**The task**
Would you write out all of the data exactly as it appears below?

**Exercise materials**
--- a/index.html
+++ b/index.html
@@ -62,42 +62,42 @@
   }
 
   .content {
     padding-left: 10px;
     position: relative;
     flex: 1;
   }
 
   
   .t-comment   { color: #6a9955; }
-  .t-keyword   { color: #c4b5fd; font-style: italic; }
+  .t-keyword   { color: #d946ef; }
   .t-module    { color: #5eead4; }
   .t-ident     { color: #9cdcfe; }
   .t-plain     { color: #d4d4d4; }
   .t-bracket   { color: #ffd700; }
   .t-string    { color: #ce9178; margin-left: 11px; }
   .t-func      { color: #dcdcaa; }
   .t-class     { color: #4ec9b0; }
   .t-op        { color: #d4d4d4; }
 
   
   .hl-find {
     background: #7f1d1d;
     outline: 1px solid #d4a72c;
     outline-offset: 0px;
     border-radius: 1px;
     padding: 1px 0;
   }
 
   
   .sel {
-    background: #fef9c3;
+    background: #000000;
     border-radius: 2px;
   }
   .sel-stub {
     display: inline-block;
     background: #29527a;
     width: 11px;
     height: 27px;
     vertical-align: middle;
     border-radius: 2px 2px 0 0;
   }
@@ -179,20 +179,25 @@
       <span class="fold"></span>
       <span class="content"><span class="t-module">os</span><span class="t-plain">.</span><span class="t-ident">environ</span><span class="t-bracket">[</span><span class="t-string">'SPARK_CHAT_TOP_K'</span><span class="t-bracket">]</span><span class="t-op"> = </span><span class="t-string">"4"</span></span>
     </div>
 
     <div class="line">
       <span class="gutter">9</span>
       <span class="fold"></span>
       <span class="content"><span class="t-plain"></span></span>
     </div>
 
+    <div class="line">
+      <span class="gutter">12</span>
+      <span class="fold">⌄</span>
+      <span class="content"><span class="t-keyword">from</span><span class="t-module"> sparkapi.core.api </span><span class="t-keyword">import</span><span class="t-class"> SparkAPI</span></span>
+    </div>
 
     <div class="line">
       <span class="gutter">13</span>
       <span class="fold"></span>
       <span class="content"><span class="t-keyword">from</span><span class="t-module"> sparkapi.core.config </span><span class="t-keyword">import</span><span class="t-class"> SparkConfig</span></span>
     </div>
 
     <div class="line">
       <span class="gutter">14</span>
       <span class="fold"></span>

**Response box**
--- a/index.html
+++ b/index.html
@@ -62,42 +62,42 @@
   }
 
   .content {
     padding-left: 10px;
     position: relative;
     flex: 1;
   }
 
   
   .t-comment   { color: #6a9955; }
-  .t-keyword   { color: #c4b5fd; font-style: italic; }
+  .t-keyword   { color: #d946ef; }
   .t-module    { color: #5eead4; }
   .t-ident     { color: #9cdcfe; }
   .t-plain     { color: #d4d4d4; }
   .t-bracket   { color: #ffd700; }
   .t-string    { color: #ce9178; margin-left: 11px; }
   .t-func      { color: #dcdcaa; }
   .t-class     { color: #4ec9b0; }
   .t-op        { color: #d4d4d4; }
 
   
   .hl-find {
     background: #7f1d1d;
     outline: 1px solid #d4a72c;
     outline-offset: 0px;
     border-radius: 1px;
     padding: 1px 0;
   }
 
   
   .sel {
-    background: #fef9c3;
+    background: #000000;
     border-radius: 2px;
   }
   .sel-stub {
     display: inline-block;
     background: #29527a;
     width: 11px;
     height: 27px;
     vertical-align: middle;
     border-radius: 2px 2px 0 0;
   }
@@ -179,20 +179,25 @@
       <span class="fold"></span>
       <span class="content"><span class="t-module">os</span><span class="t-plain">.</span><span class="t-ident">environ</span><span class="t-bracket">[</span><span class="t-string">'SPARK_CHAT_TOP_K'</span><span class="t-bracket">]</span><span class="t-op"> = </span><span class="t-string">"4"</span></span>
     </div>
 
     <div class="line">
       <span class="gutter">9</span>
       <span class="fold"></span>
       <span class="content"><span class="t-plain"></span></span>
     </div>
 
+    <div class="line">
+      <span class="gutter">12</span>
+      <span class="fold">⌄</span>
+      <span class="content"><span class="t-keyword">from</span><span class="t-module"> sparkapi.core.api </span><span class="t-keyword">import</span><span class="t-class"> SparkAPI</span></span>
+    </div>
 
     <div class="line">
       <span class="gutter">13</span>
       <span class="fold"></span>
       <span class="content"><span class="t-keyword">from</span><span class="t-module"> sparkapi.core.config </span><span class="t-keyword">import</span><span class="t-class"> SparkConfig</span></span>
     </div>
 
     <div class="line">
       <span class="gutter">14</span>
       <span class="fold"></span>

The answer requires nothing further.